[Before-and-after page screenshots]
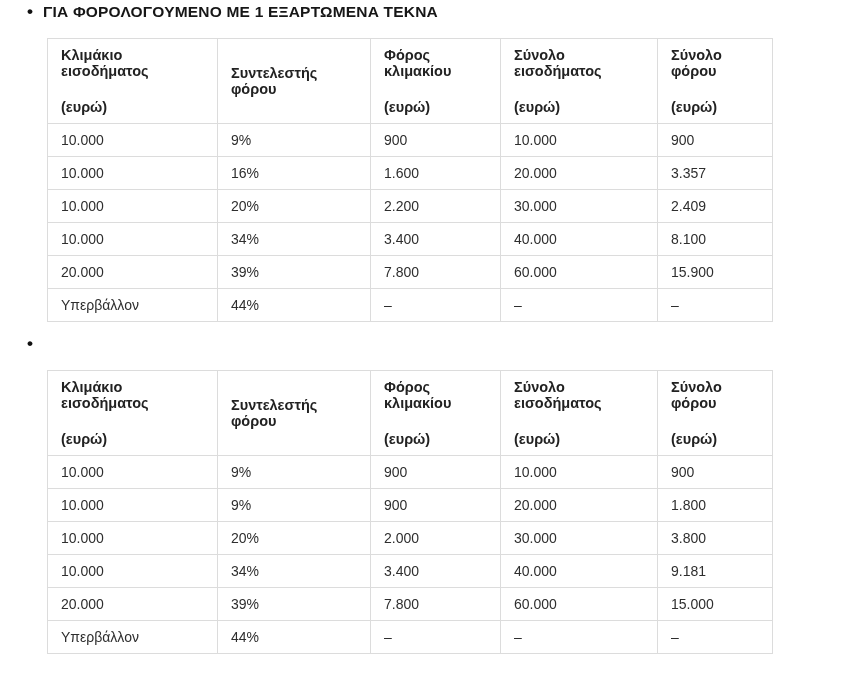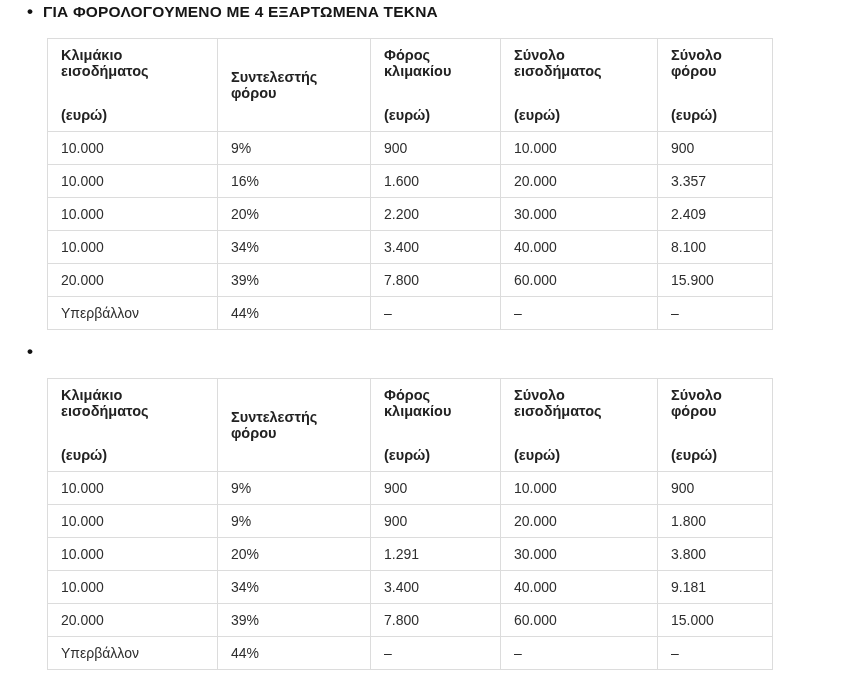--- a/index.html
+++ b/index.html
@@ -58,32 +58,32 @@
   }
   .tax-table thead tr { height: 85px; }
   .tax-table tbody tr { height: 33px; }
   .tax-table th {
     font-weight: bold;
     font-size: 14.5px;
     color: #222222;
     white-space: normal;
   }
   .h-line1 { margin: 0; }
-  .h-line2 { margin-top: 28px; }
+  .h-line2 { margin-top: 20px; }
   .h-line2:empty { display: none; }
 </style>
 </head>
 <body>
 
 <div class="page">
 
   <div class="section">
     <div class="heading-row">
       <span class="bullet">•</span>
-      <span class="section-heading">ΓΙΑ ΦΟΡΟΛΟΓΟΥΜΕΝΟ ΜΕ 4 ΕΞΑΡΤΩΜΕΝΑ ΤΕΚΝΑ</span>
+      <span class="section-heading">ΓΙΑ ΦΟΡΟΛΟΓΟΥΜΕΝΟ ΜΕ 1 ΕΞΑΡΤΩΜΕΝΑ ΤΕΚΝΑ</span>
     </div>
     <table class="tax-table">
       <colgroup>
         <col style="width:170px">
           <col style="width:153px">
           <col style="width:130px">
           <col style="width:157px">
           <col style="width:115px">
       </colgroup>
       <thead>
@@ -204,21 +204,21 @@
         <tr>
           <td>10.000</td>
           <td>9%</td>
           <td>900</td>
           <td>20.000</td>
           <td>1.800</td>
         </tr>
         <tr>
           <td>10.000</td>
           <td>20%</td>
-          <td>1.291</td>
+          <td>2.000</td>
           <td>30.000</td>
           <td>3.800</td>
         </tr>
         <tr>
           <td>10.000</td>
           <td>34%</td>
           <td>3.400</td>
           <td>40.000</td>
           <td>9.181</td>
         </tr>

* Activity *
Going through the entries above, count each line that has the word "width" and report only the count.

* Solution to this task *
5